Il problema vero a mio parere è che spesso rischiamo di confondere una prassi, quella fotografica, ampissima e variegata, con la linguistica. Cadere in contraddizioni linguistiche è un attimo. Dal mio punto di vista, affermare che una fotografia digitale non è una vera fotografia perché solo l’analogico bla bla bla, è come affermare che dovremmo cambiare il nome a una disciplina chiamata “geometria” solo perché si è sviluppata oltre la semplice agrimensura, la misura della terra – pratica da cui è nata. Allo stesso tempo, affermare che una stampa a getto d’inchiostro non è una fotografia perché il processo che la produce non coinvolge direttamente un’impressione luminosa, a differenza di ciò che accadeva nella stampa tradizionale, è perlomeno discutibile. Il nodo sta nell’interpretazione del termine: vogliamo che sia puntuale e rigido o vogliamo che definisca una classe di processi, non necessariamente foto-grafici (il trattino pone l’accento su foto-, ovvero “luce”)? Non è semplice. Un render 3D non è una fotografia, ma in certi casi è quasi impossibile distinguerlo da una foto vera. Osserviamo l’esempio qui sotto:

Qual è la fotografia e qual è il render?

Una delle due immagini è la fotografia a cui ci si è ispirati per il render; l’altra è il render risultante. Sono naturalmente diverse: ma quale ritrae la realtà e quale invece è generata da modelli matematici? Non lo rivelerò, ma ho la sensazione che se chiedessimo una risposta a un centinaio di persone scelte a caso, la divisione si assesterebbe su 50/50 circa: ovvero, in condizioni normali non si è in grado di stabilire una differenza. Ho in mente un gruppo di persone che, osservando il render, direbbe d’istinto “questa non è una fotografia ma un’immagine sintetica”, ma per farlo con certezza servono un’esperienza e un’abitudine alle immagini di gran lunga superiori a quelle che in media s’incontrano “per strada”. Alla fine, dobbiamo accettare che la maggior parte delle persone che guardano una fotografia non si rapporta a essa in maniera tecnica, ma emotiva. Quindi ogni discussione tecnica è, per definizione, di nicchia – se non di casta.

A monte, io credo che ci sia un problema che non riguarda solo le fotografie. Riguarda quelle che si chiamano categorie. Le categorie sono lo strumento con cui inconsciamente, cerchiamo di ordinare e dare un senso al mondo che ci circonda. Una categoria non è un astruso concetto filosofico, ma una cosa molto semplice: è l’unione di un soggetto con un predicato. Se affermo “la mela è gialla” unisco il soggetto mela con il predicato è gialla.
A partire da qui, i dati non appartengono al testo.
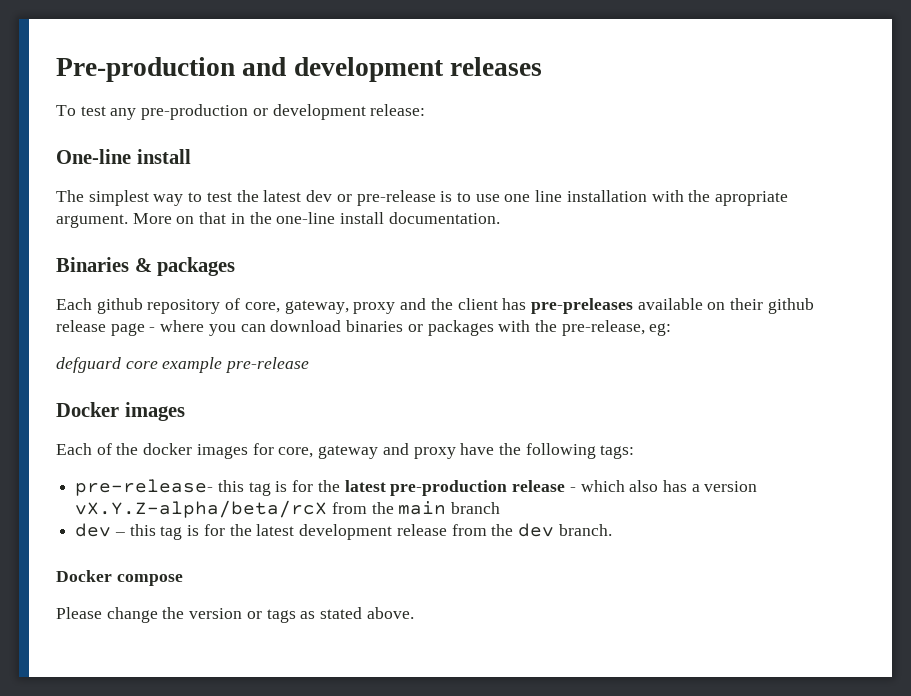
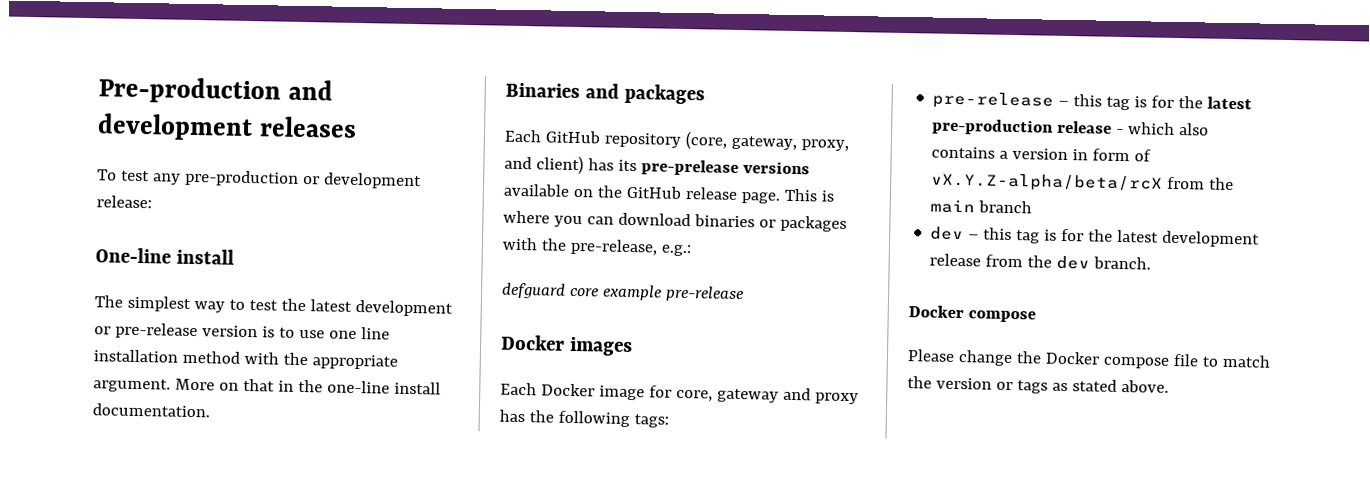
- The simplest way to test the latest dev or pre-release is to use one line installation with the apropriate argument.
+ The simplest way to test the latest development or pre-release version is to use one line installation method with the appropriate argument.
- Binaries & packages
+ Binaries and packages
- Each github repository of core, gateway, proxy and the client has pre-preleases available on their github release page - where you can download binaries or packages with the pre-release, eg:
+ Each GitHub repository (core, gateway, proxy, and client) has its pre-prelease versions available on the GitHub release page. This is where you can download binaries or packages with the pre-release, e.g.:
- Each of the docker images for core, gateway and proxy have the following tags:
+ Each Docker image for core, gateway and proxy has the following tags:
- pre-release- this tag is for the latest pre-production release - which also has a version vX.Y.Z-alpha/beta/rcX from the main branch
+ pre-release – this tag is for the latest pre-production release - which also contains a version in form of vX.Y.Z-alpha/beta/rcX from the main branch
- Please change the version or tags as stated above.
+ Please change the Docker compose file to match the version or tags as stated above.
Così facendo creo immediatamente due scatole ideali: una che contiene solo mele gialle, una che contiene non solo le mele di un altro colore, ma anche le non-mele: le pere, gli struzzi, le astronavi, insomma tutto il resto. Il risultato è che ho separato, se volete ho ordinato, le mele gialle rispetto al resto. Fantastico, no?

Possono esserci categorie assai più complesse: le mele di un certo tipo e di un certo colore; le mele di un certo tipo, di un certo colore, il cui diametro massimo non sia inferiore a tot centimetri; e via dicendo. Ma alla fine ci ritroviamo con: scatole, scatole, scatole. O se preferiamo: cassetti, cassetti, cassetti.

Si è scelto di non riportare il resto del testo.